• [EXERCISE MATERIAL]:
******************************
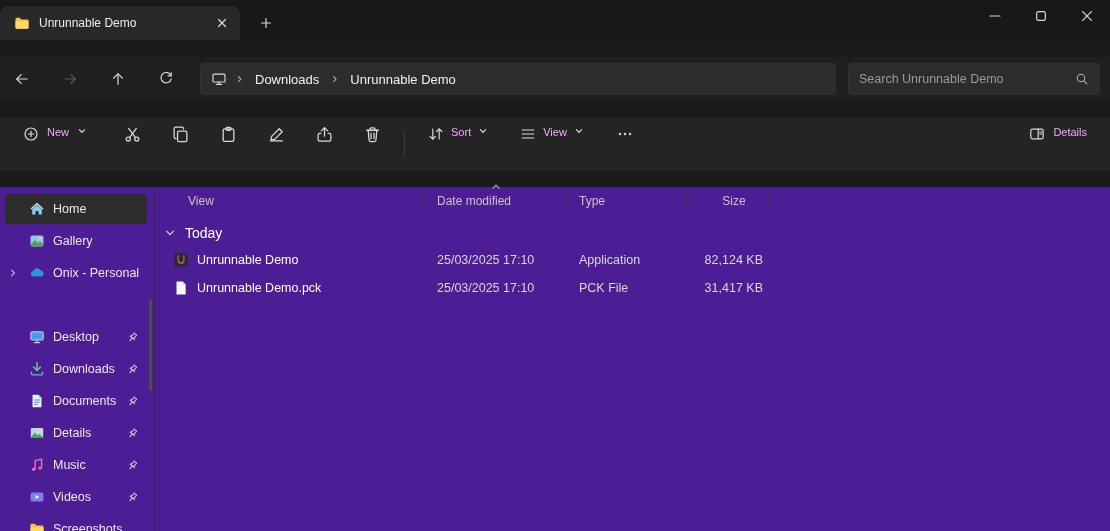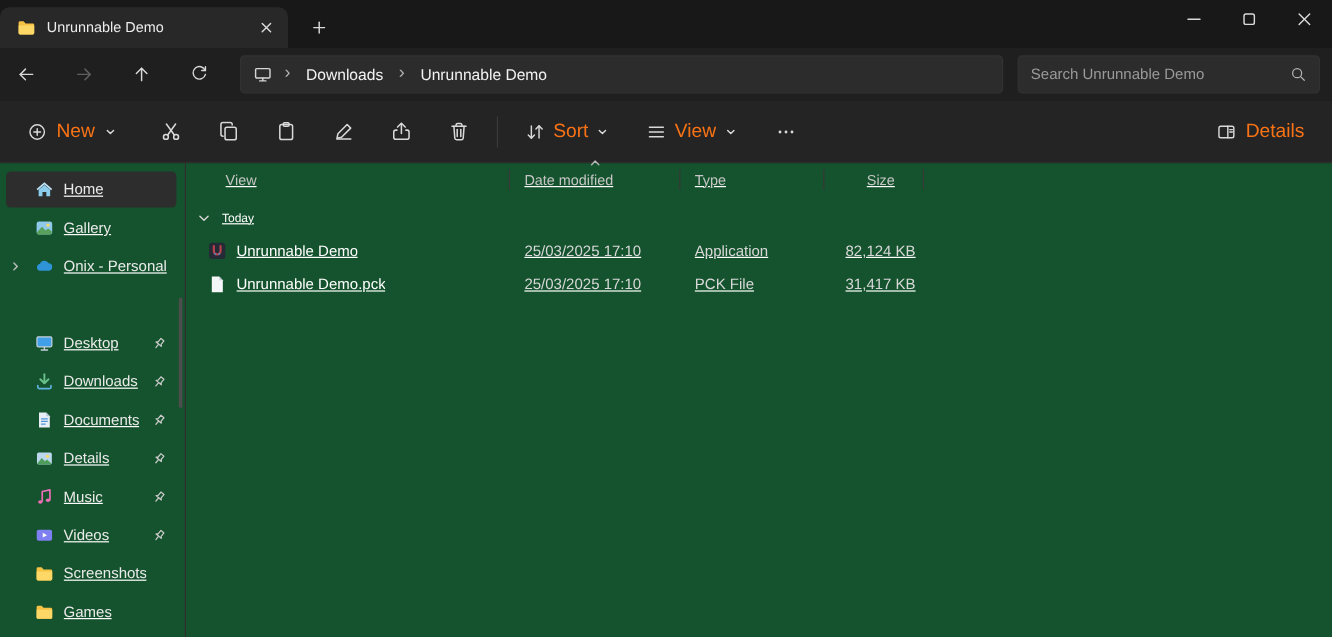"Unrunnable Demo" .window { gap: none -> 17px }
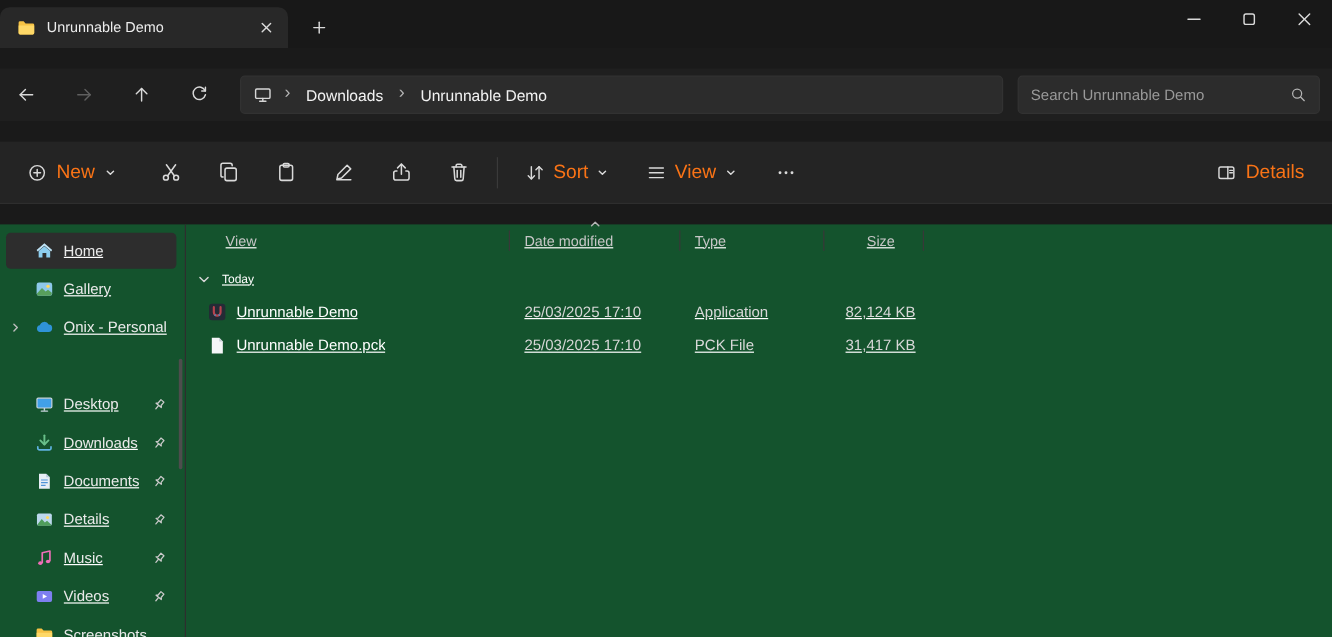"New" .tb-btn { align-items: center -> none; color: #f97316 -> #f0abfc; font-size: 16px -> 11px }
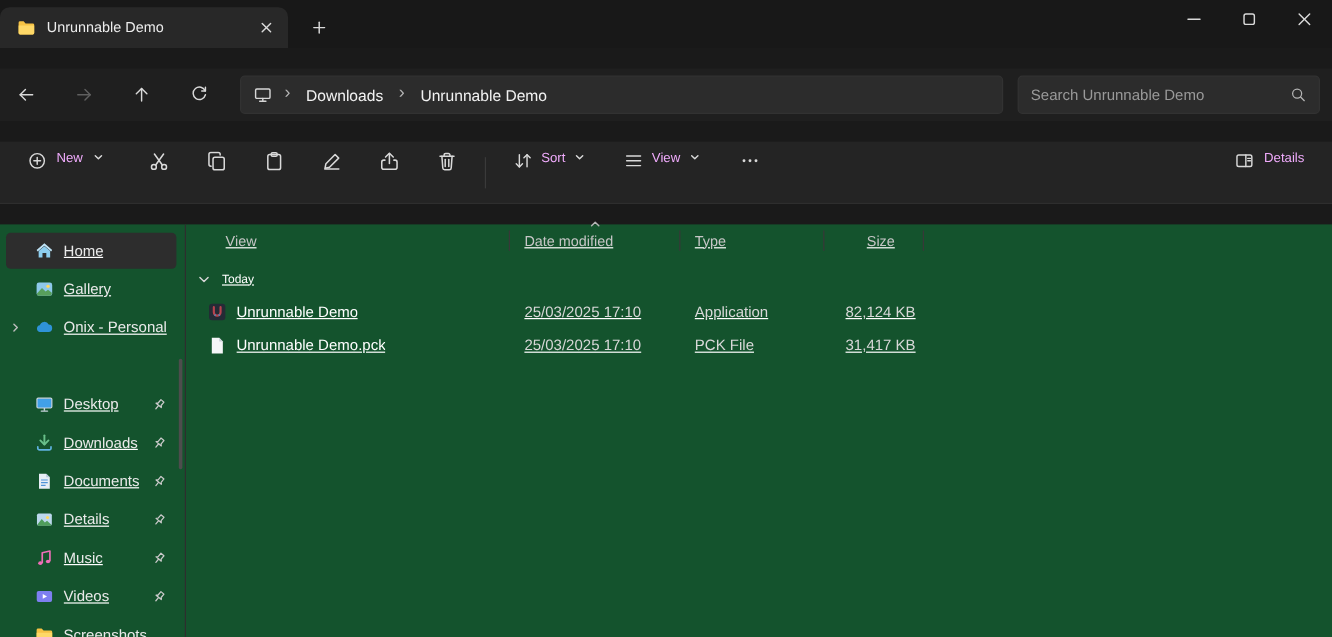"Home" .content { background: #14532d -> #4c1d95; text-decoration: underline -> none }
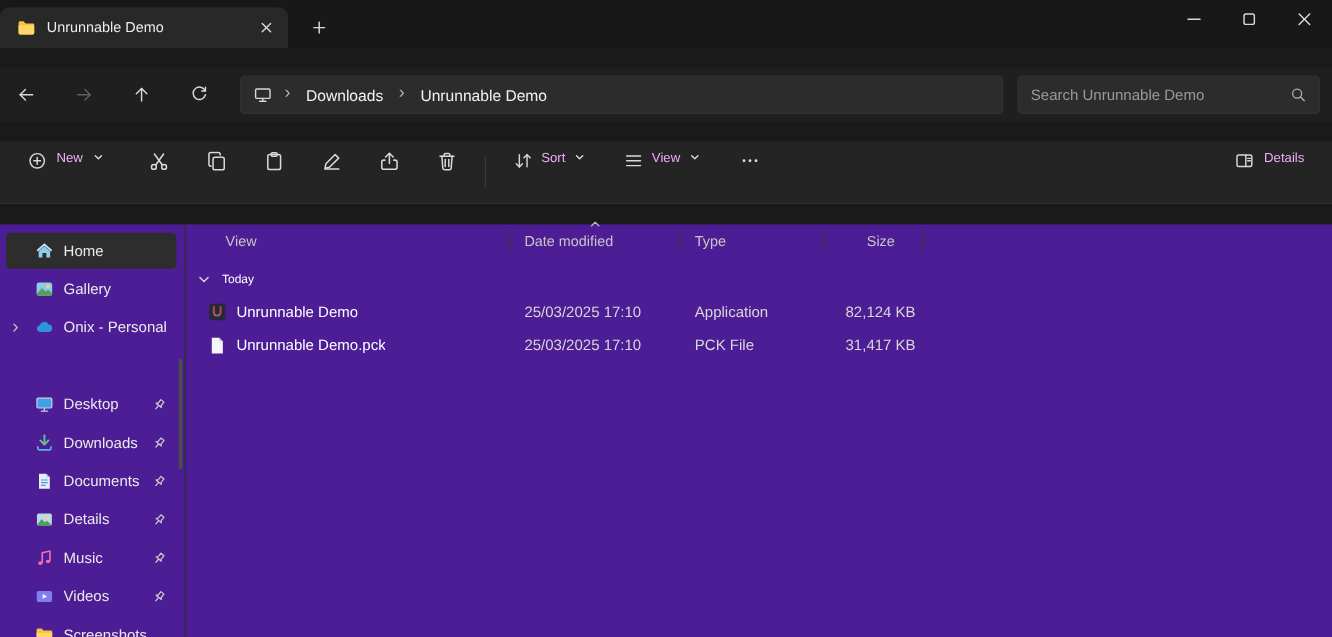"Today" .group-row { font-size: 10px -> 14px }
******************************
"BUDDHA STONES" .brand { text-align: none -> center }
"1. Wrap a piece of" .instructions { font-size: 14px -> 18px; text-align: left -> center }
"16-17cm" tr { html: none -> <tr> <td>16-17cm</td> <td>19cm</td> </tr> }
******************************
• [WHAT THIS TASK INVOLVES]:
Go through the listing above and write out exactly the lines starting with the one holding "Wrap a piece" and running through the one holding "html: none ->", ends included, and no others.

• [PROBLEM SOLUTION]:
"1. Wrap a piece of" .instructions { font-size: 14px -> 18px; text-align: left -> center }
"16-17cm" tr { html: none -> <tr> <td>16-17cm</td> <td>19cm</td> </tr> }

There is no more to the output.